WHAT THE EXERCISE ASKS -
Lines from the one with "Create_Context_Instance | Type: EntityValidationTests" to the end of the material, both included: print them exactly and print nothing else. Omit the pictures.

—————

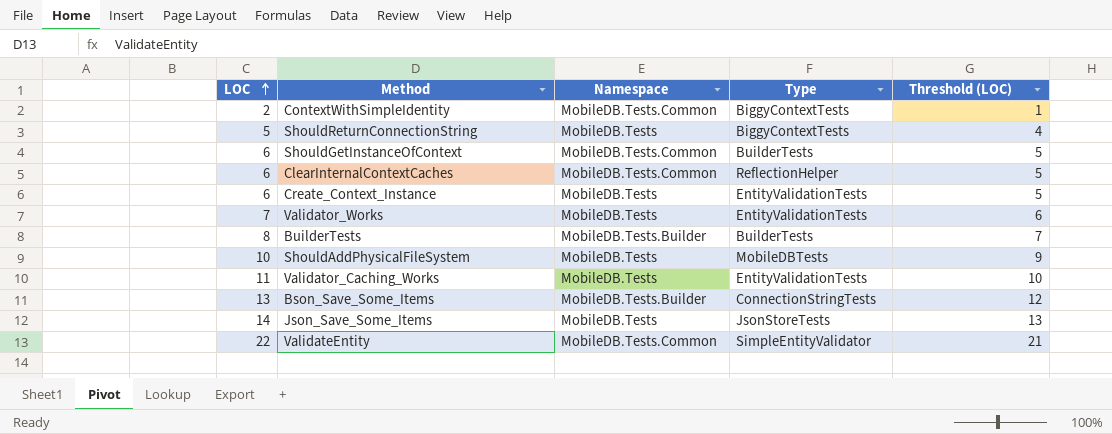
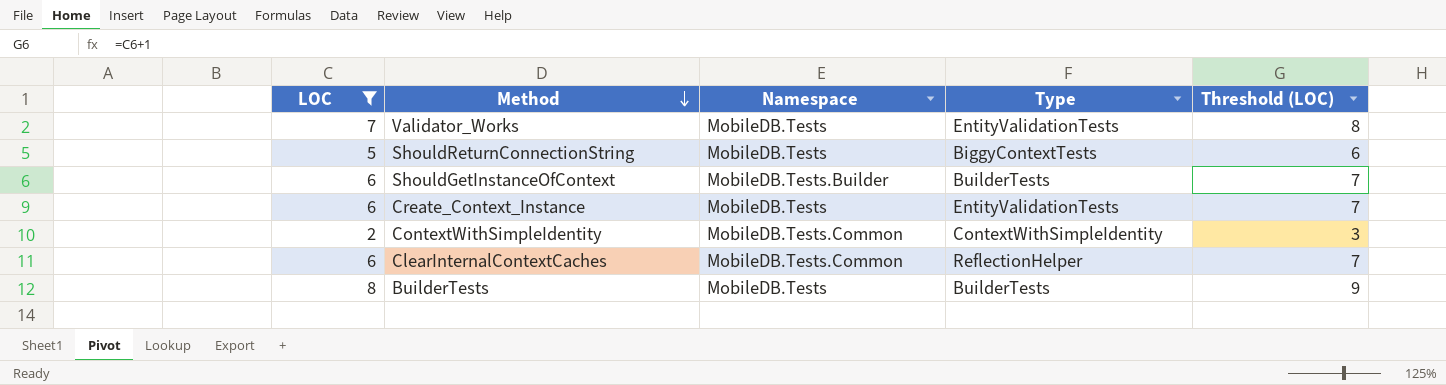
filter: none -> LOC <= 8
row order: LOC ascending -> Method descending
column Threshold (LOC) | formula: [LOC] - 1 -> [LOC] + 1
ShouldGetInstanceOfContext | Namespace: MobileDB.Tests.Common -> MobileDB.Tests.Builder
ContextWithSimpleIdentity | Type: BiggyContextTests -> ContextWithSimpleIdentity
BuilderTests | Namespace: MobileDB.Tests.Builder -> MobileDB.Tests

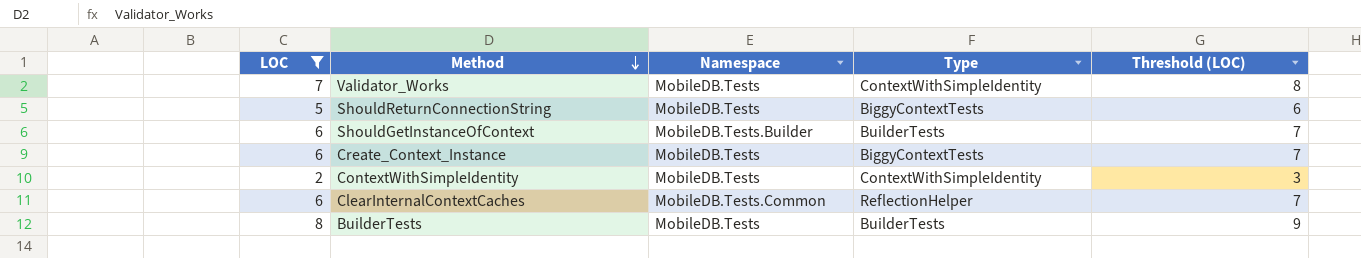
Validator_Works | Type: EntityValidationTests -> ContextWithSimpleIdentity
Create_Context_Instance | Type: EntityValidationTests -> BiggyContextTests
ContextWithSimpleIdentity | Namespace: MobileDB.Tests.Common -> MobileDB.Tests

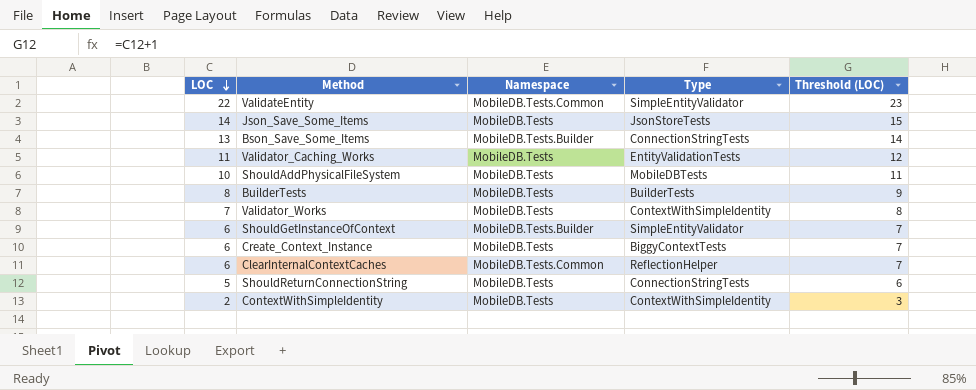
filter: LOC <= 8 -> none
row order: Method descending -> LOC descending
ShouldGetInstanceOfContext | Type: BuilderTests -> SimpleEntityValidator
ShouldReturnConnectionString | Type: BiggyContextTests -> ConnectionStringTests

—————

EXERCISE RESPONSE -
Create_Context_Instance | Type: EntityValidationTests -> BiggyContextTests
ContextWithSimpleIdentity | Namespace: MobileDB.Tests.Common -> MobileDB.Tests

filter: LOC <= 8 -> none
row order: Method descending -> LOC descending
ShouldGetInstanceOfContext | Type: BuilderTests -> SimpleEntityValidator
ShouldReturnConnectionString | Type: BiggyContextTests -> ConnectionStringTests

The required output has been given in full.